Erdogan embarks on toughest election test

Erdogan embarks on toughest election test

President trails secular rival by nearly 10 points in opinion polls for May 14 vote

President Recep Tayyip Erdogan has been touring quake-hit cities to revive his re-election campaign. (Photo: AFP)
President Recep Tayyip Erdogan has been touring quake-hit cities to revive his re-election campaign. (Photo: AFP)

ISTANBUL: President Recep Tayyip Erdogan travels to the heart of Turkey's earthquake disaster zone on Friday to formally kick off the toughest election campaign of his two-decade rule.

One poll released on the first official day of campaigning showed the 69-year-old trailing his secular rival by nearly 10 percentage points in the May 14 presidential and parliamentary vote.

The gap appears to have widen due to seething anger at the government's response to a massive earthquake in February that claimed more than 50,000 lives and displaced millions.

But secular opposition leader Kemal Kilicdaroglu — a 74-year-old former civil servant who has never won a national race — is facing his own problems from an unlikely source.

Kilicdaroglu has cobbled together a six-party alliance that groups politicians with radically different views and the shared goal of defeating Erdogan.

The opposition views this as their best chance yet to defeat Erdogan and end his Islamic-rooted party's control of growing facets of the highly polarised country's social life.

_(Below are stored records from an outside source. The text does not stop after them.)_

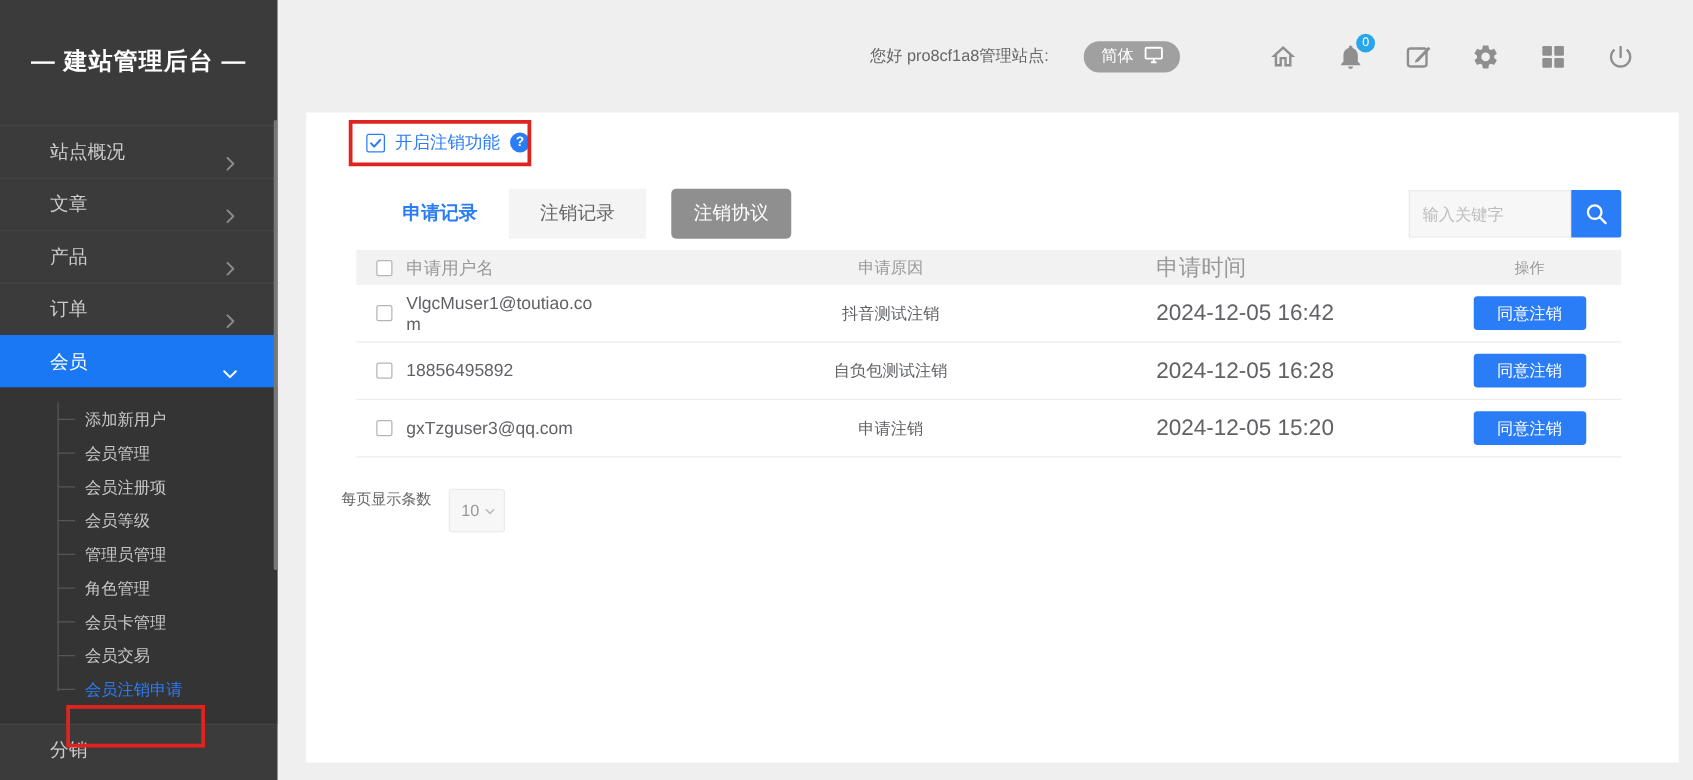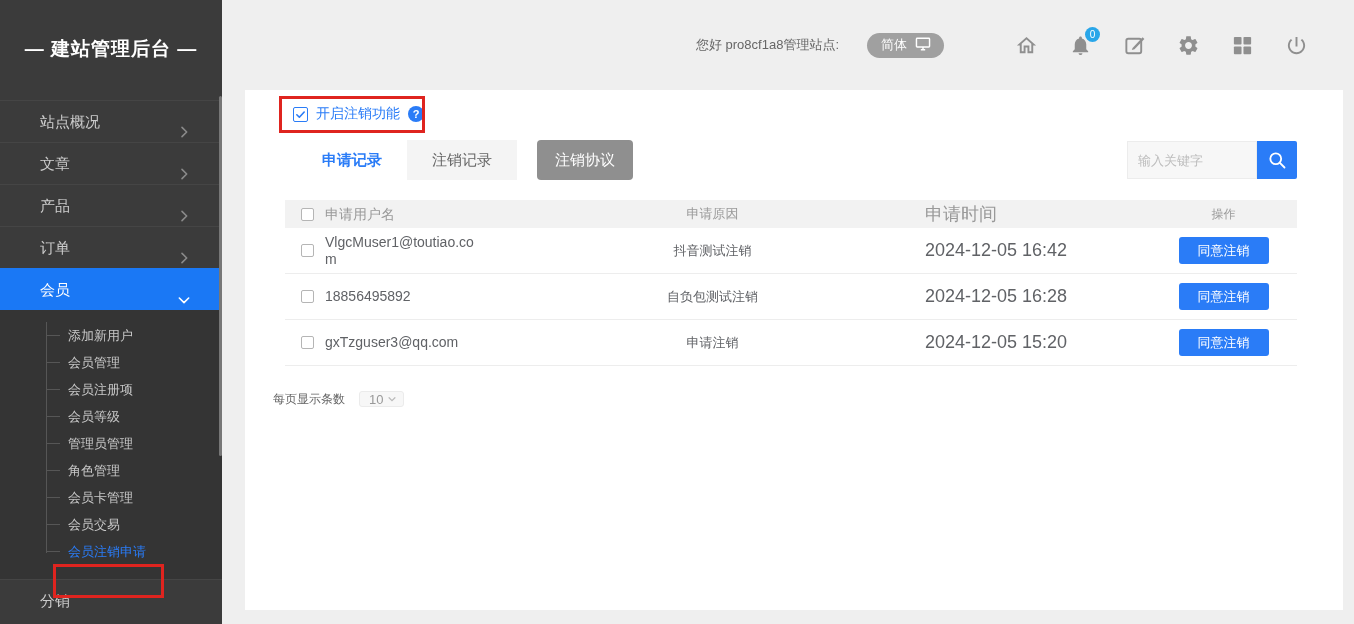--- a/index.html
+++ b/index.html
@@ -33,21 +33,21 @@
 
   
   .card { position:absolute; left:245px; top:90px; width:1098px; height:520px; background:#ffffff; }
 
   .toggle-row { position:absolute; left:48px; top:15px; display:flex; align-items:center; gap:8px; }
   .cbx { width:15px; height:15px; border:1px solid #2a7cf7; border-radius:2px; background:#ffffff; display:flex; align-items:center; justify-content:center; cursor:pointer; }
   .cbx svg { width:11px; height:11px; }
   .toggle-label { color:#2a7cf7; font-size:14px; cursor:pointer; }
   .help-icon { width:16px; height:16px; border-radius:50%; background:#2a7cf7; color:#ffffff; font-size:11px; font-weight:bold; line-height:16px; text-align:center; cursor:pointer; }
 
-  .tabs-row { position:absolute; left:52px; top:50px; right:46px; height:40px; display:flex; align-items:center; }
+  .tabs-row { position:absolute; left:52px; top:61px; right:46px; height:40px; display:flex; align-items:center; }
   .tab { height:40px; line-height:40px; padding:0 25px; font-size:15px; cursor:pointer; }
   .tab.t0 { color:#2a7cf7; background:#ffffff; font-weight:bold; }
   .tab.t1 { color:#666666; background:#f4f4f4; }
   .tab.t2 { color:#ffffff; background:#8f8f8f; border-radius:4px; margin-left:20px; padding:0 18px; }
   .search-wrap { margin-left:auto; display:flex; height:38px; }
   .search-input { width:130px; height:38px; border:1px solid #ececec; background:#f7f7f7; padding:0 10px; font-size:13px; color:#666; outline:none; font-family:inherit; }
   .search-input::placeholder { color:#bdbdbd; }
   .search-btn { width:40px; height:38px; background:#2a7cf7; border:none; display:flex; align-items:center; justify-content:center; cursor:pointer; border-radius:0 2px 2px 0; }
   .search-btn svg { width:20px; height:20px; }
 
@@ -57,21 +57,21 @@
   .c1 { width:40px; display:flex; justify-content:flex-start; padding-left:16px; }
   .c2 { width:175px; text-align:left; font-size:14px; word-break:break-all; padding-right:18px; line-height:17px; }
   .c3 { width:425px; text-align:center; font-size:13px; }
   .c4 { width:225px; text-align:left; font-size:18px; }
   .c5 { width:147px; text-align:center; }
   .row-cbx { width:13px; height:13px; border:1px solid #b5b5b5; border-radius:2px; background:#ffffff; cursor:pointer; }
   .agree-btn { width:90px; height:27px; background:#2a7cf7; color:#ffffff; border:none; border-radius:3px; font-size:13px; cursor:pointer; font-family:inherit; }
 
   .pager { position:absolute; left:28px; top:301px; display:flex; gap:14px; }
   .pager-label { color:#666666; font-size:12px; }
-  .page-size { display:flex; align-items:center; gap:4px; background:#f7f7f7; border:1px solid #ebebeb; border-radius:3px; height:16px; padding:0 6px 0 9px; color:#999999; font-size:13px; cursor:pointer; }
+  .page-size { display:flex; align-items:center; gap:4px; background:#f7f7f7; border:1px solid #ebebeb; border-radius:3px; height:35px; padding:0 6px 0 9px; color:#999999; font-size:13px; cursor:pointer; }
   .page-size svg { width:10px; height:10px; }
 
   
   .anno { position:absolute; border:3px solid #df241f; z-index:10; pointer-events:none; }
   .anno-1 { left:279px; top:96px; width:146px; height:37px; }
   .anno-2 { left:53px; top:564px; width:111px; height:34px; }
 </style>
 </head>
 <body>
 

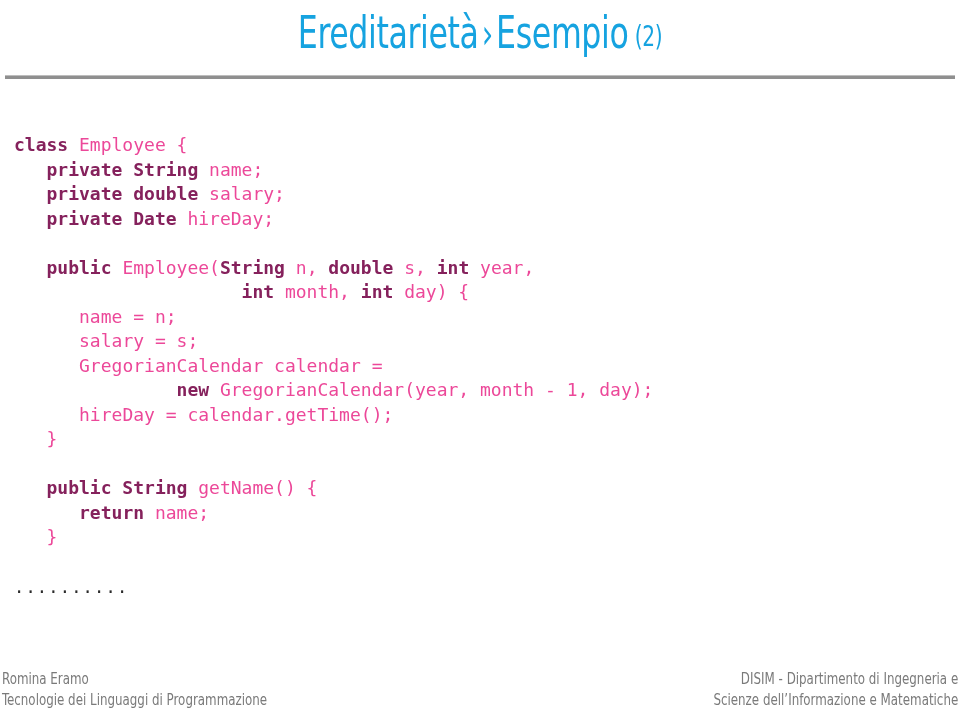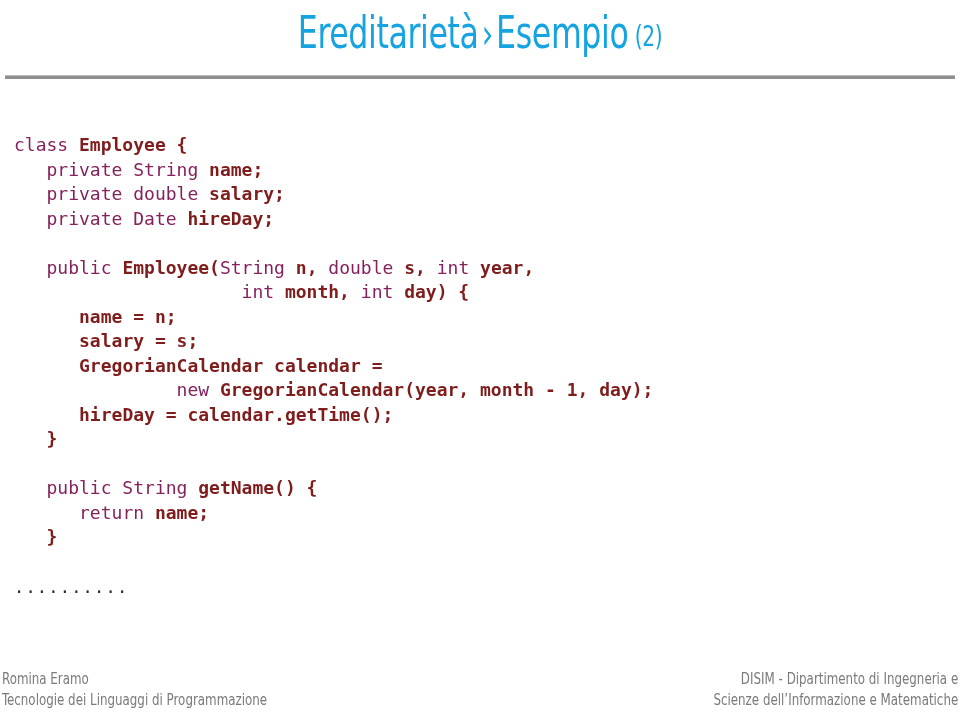--- a/index.html
+++ b/index.html
@@ -58,23 +58,23 @@
     font-size: 18px;
     line-height: 24.5px;
     color: #6d6d6d;
     white-space: pre;
     letter-spacing: 0px;
   }
   #code-block .ln { display: block; height: 24.5px; }
   #code-block .ln.blank { height: 24.5px; }
   #code-block .kw {
     color: #85215c;
-    font-weight: normal;
+    font-weight: bold;
   }
-  #code-block .id { color: #7f1d1d; font-weight: bold; }
+  #code-block .id { color: #ec4899; font-weight: normal; }
 
   
   #ellipsis-marker {
     position: absolute;
     left: 14px;
     top: 580px;
     width: 112px;
     height: 14px;
     font-family: "DejaVu Sans Mono", "Liberation Mono", monospace;
     font-size: 17px;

Turkey's worst economic crisis of Erdogan's era should also boost his rival's hand.

But a last-minute entry of maverick opposition leader Muharrem Ince threatens to upset Kilicdaroglu's plans.

Ince challenged Erdogan in the last election and refused Kilicdaroglu's offer to bow out of the race this week.

Healing wounds

Polls show Ince's support small but growing. The opposition fears the 58-year-old will split the anti-Erdogan vote.

Analysts also point to Erdogan's stellar election record, as well as the government's control of the media and state institutions during the campaign.

Political risk consultancy Eurasia Group said Erdogan's re-election "remains the baseline (scenario), though the odds are falling".

Erdogan's decision to launch his campaign in the ethnically mixed southeastern city of Gaziantep is telling.

He enjoyed some local support during his early efforts to negotiate an end to a Kurdish struggle for an independent state that has claimed tens of thousands of lives.

A breakdown of those talks led to a resurgence of violence and a crackdown on Kurdish leaders that has seen hundreds jailed.

The main pro-Kurdish party — seen as a kingmaker with roughly 10 percent of the vote — has given its tacit support to Kilicdaroglu.

But Erdogan appears to be trying to break through to Kurdish voters via pledges of more social support.

He will be attending the groundbreaking ceremony for a relief centre in quake-hit Gaziantep — one of several he has opened in the past few weeks.

Kitchen chats

Many point to the similarities with an earlier government failing in its response to an earthquake in 1999 in which more than 17,000 people died.

"We are working day and night to heal the wounds caused by the quake," Erdogan said at a similar groundbreaking ceremony in nearby Adiyaman this week.

Kilicdaroglu has taken a radically different approach.

He has played up his humble upbringing in video chats that he records from his formica-tiled kitchen. These regularly gather millions of YouTube and Twitter views.

He appeals directly to the estimated six million teens who grew up during Erdogan's time in power and will be voting for the first time.

Other messages are addressed to religious conservatives who form the core of Erdogan's support.

"I want to appeal to conservative young women," Kilicdaroglu said in one message.

Erdogan prides himself on removing religious restrictions in the officially secular state.

Kilicdaroglu has fought hard to show that his secular party will not curb conservative women's right to stay veiled at work or school.

"We will not allow your achievements and freedoms to be destroyed," Kilicdaroglu told conservative women in the message.

Outsiders

Election officials announced on Friday that the presidential ballot will have four names on it.

Ince's outside candidacy is joined by that of Sinan Ogan — a far-right politician who obtained his doctorate degree at a prestigious Moscow university.

Ogan's support languishes in the low single digits.

But that of Ince is edging up thanks to support from Turkey's younger male voters, who sympathise with his secular nationalist views.

One poll showed Ince picking up 10 percent of the vote in May.

The opposition Halk TV news site pointed out that Ince was the first politician to reach the quake's epicentre and the most visible in the disaster zone in the past few weeks.

"His voters are not satisfied with the opposition and are against the government," one Halk TV analyst wrote.